Per Carmelo Bene il teatro è semplicemente un momento grandioso, ma vano, un semplice attimo, in cui l’atto, per agire, deve dimenticare l’azione. Non c’è nessuna scena, non c’è pubblico, non c’è quotidiano: maggiore è il numero di spettatori maggiore è la sensazione di avvilimento e solitudine. Considero Carmelo Bene un capolavoro (mancato, come lui vuole credere), ma pur sempre un’opera d’arte di nicchia: quel miraggio intellettuale che non ti saresti immaginato d’incrociare, quel guizzo geniale inaspettato, che pur non avendolo chiesto, si ritrova nella storia e nel flusso della (non) esistenza. Tutto è phoné, tutto è rumore, e chi c’è e crede d’esistere fraintende le parole (e soprattutto la Parola e il Verbo), applaudendo e ammiccando all’ovvio, perché è in questa maniera che si comporta chi non riesce a capire il linguaggio che utilizza il corpo per parlare. Il non esistere e il non esserci implica per Bene anche il non conoscere, l’ignorare, che non sono però caratteristiche attribuibili a colui che non sa per natura, ma sono qualità consapevoli di colui che decide di non conoscere, di de-realizzare l’ambiente circostante uscendo dal proprio pensiero.

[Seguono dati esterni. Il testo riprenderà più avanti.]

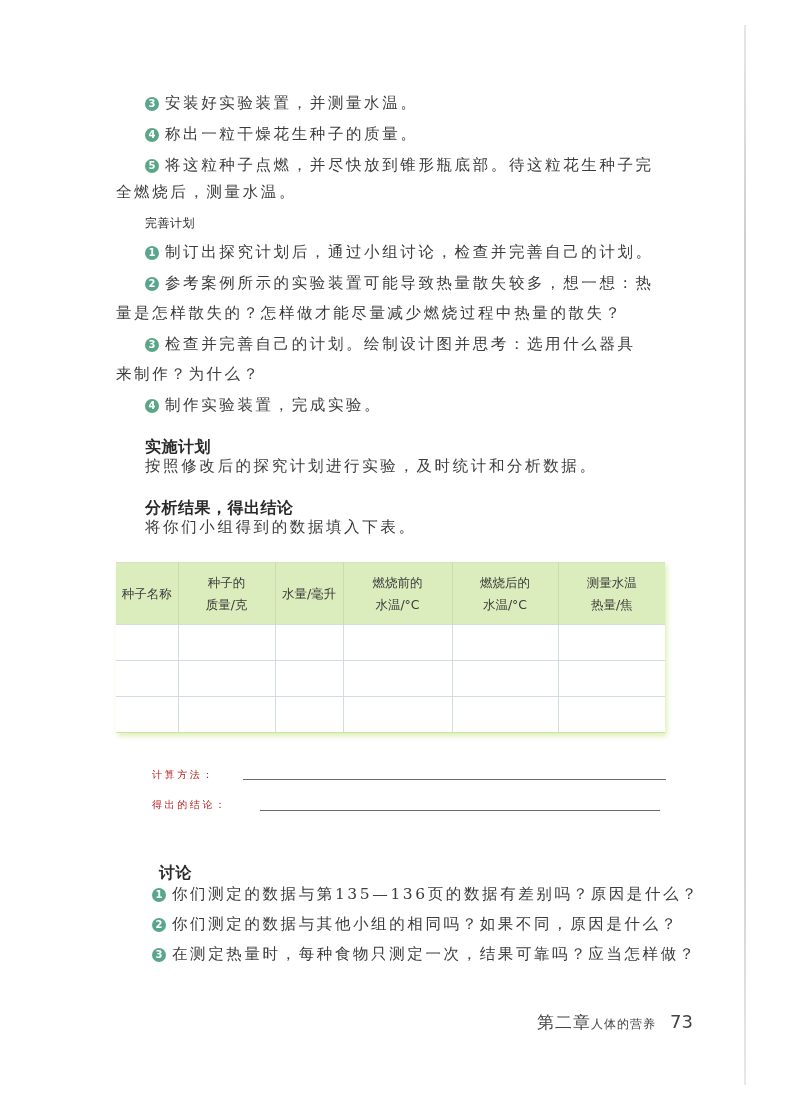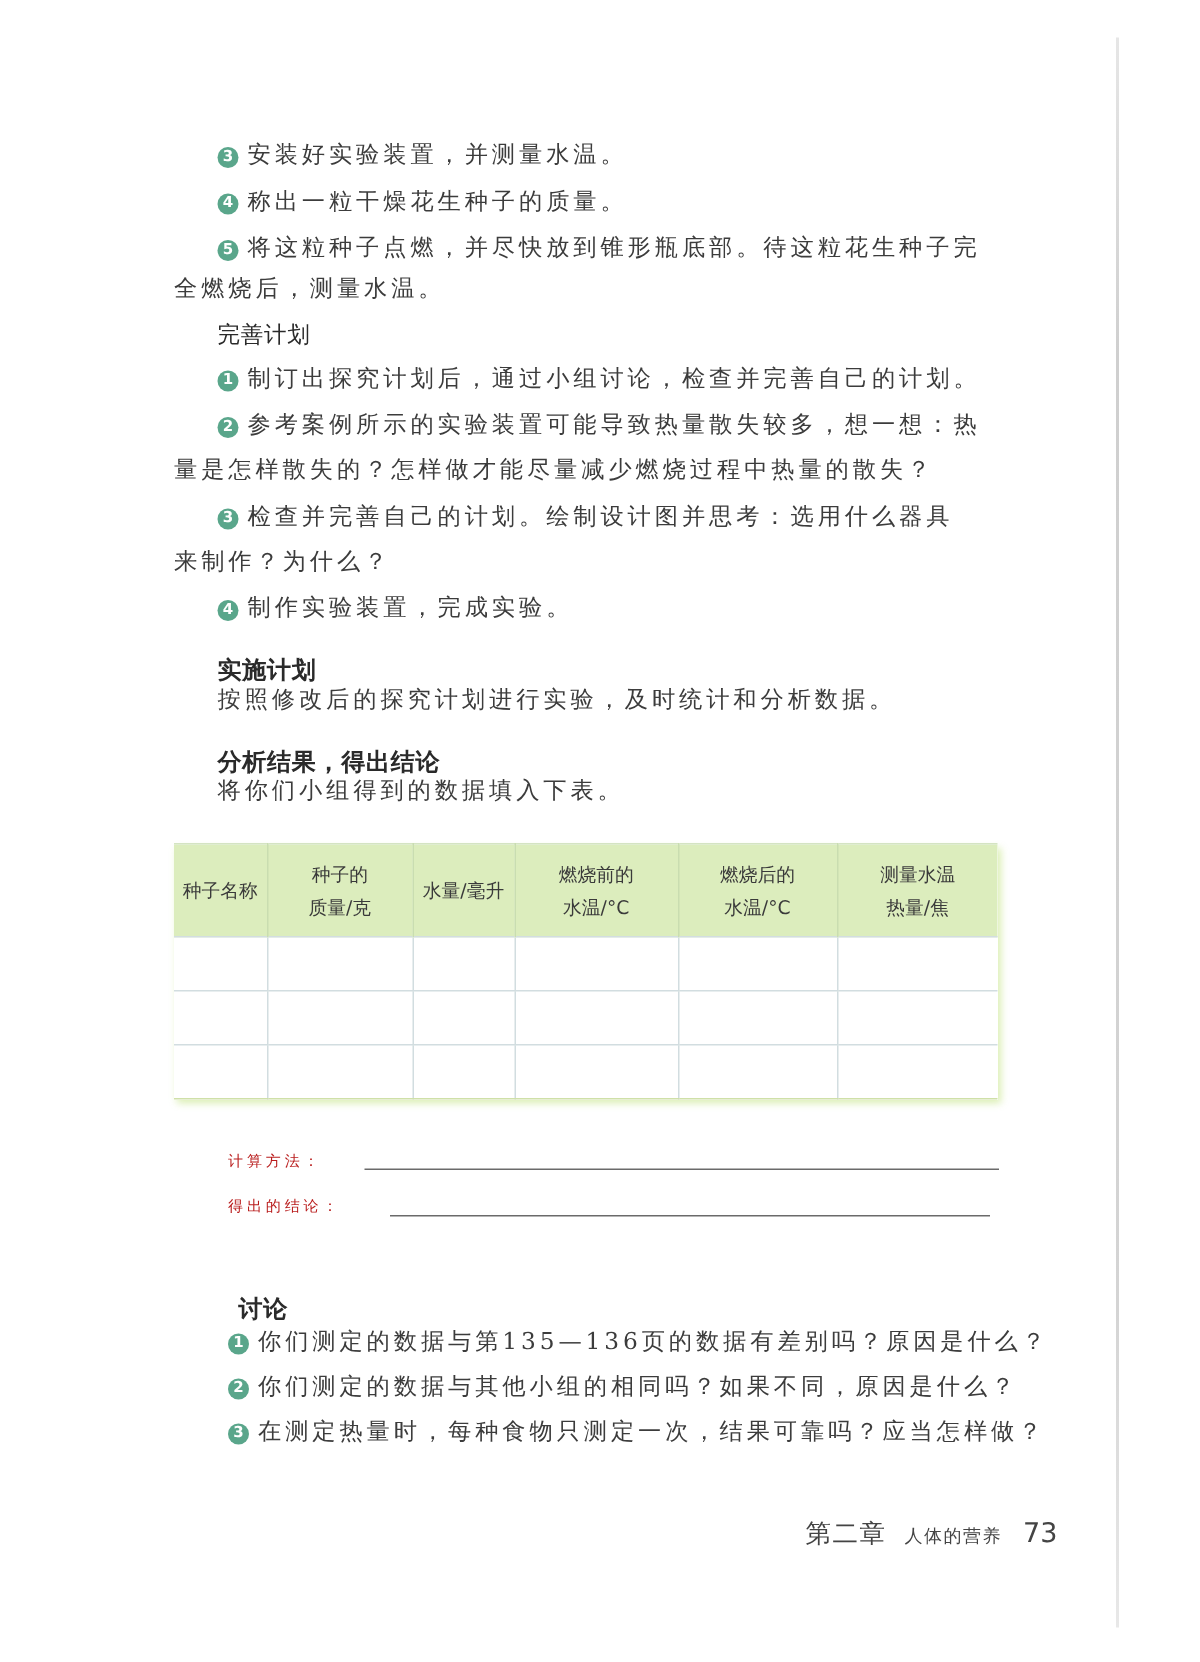"完善计划" .h-small { font-size: 15px -> 12px }
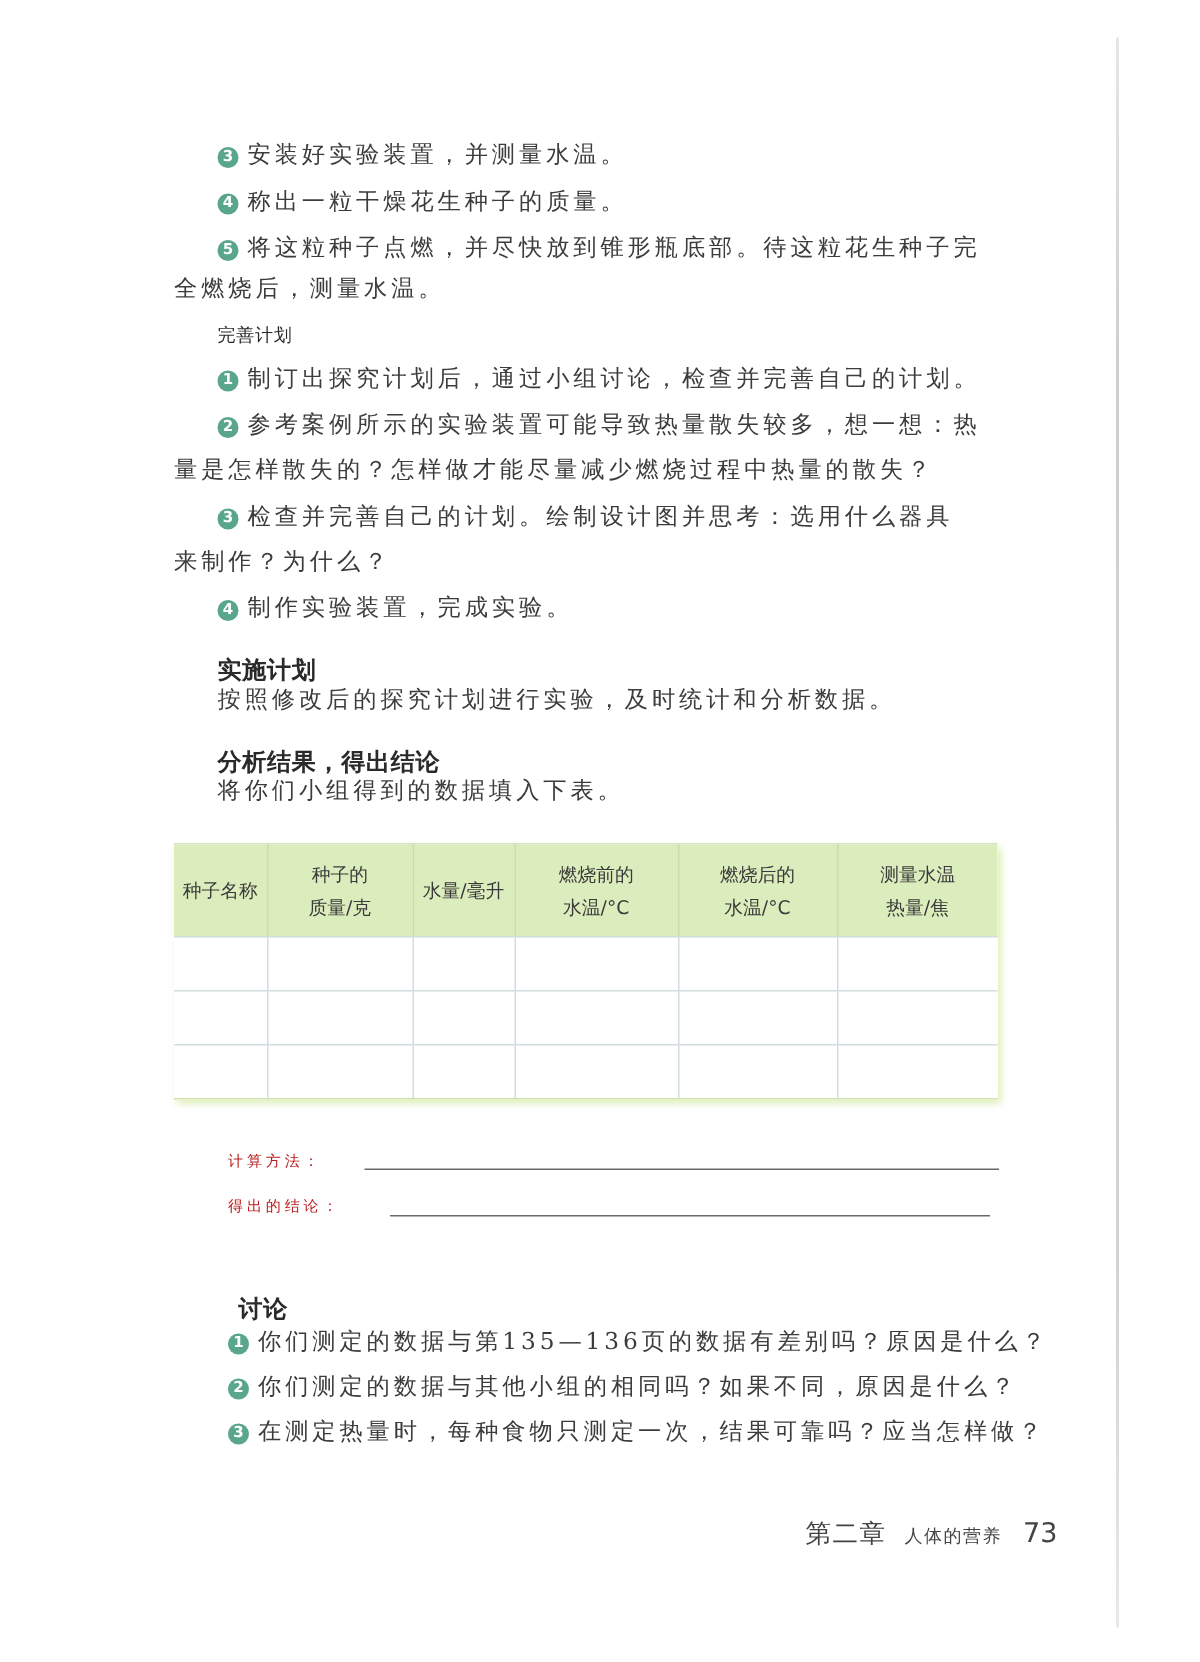"人体的营养" .footer .title { margin-left: 12px -> none }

Per concludere, vorrei aggiungere che Bene viene considerato da molti conoscitori del settore l’uomo di teatro per antonomasia, l’attore multiforme che riesce a rendere suo qualsiasi testo: “reciti alla Carmelo Bene”, “parli alla Carmelo Bene”, non sono altro che complimenti, forse, che sminuiscono il pensiero, la condizione intellettuale e (non) esistenziale di questo grande (non) artista. È stato uno di quegli uomini che nella vita ha voluto, in qualche modo, ricercare la sua infelicità e il suo male, perché era lui stesso a credere che «la felicità è nel differire la vita, non nell’averla».
Fu un uomo probabilmente sottovalutato dalla cultura contemporanea (nonostante abbia lavorato con grandi artisti come Pasolini, per citarne uno), forse perché peculiare, bizzarro, sui generis. Ma oggi, così come allora, avrebbe gridato a gran voce solo e soltanto una cosa: che si fotta l’essere, abbasso l’ontologia!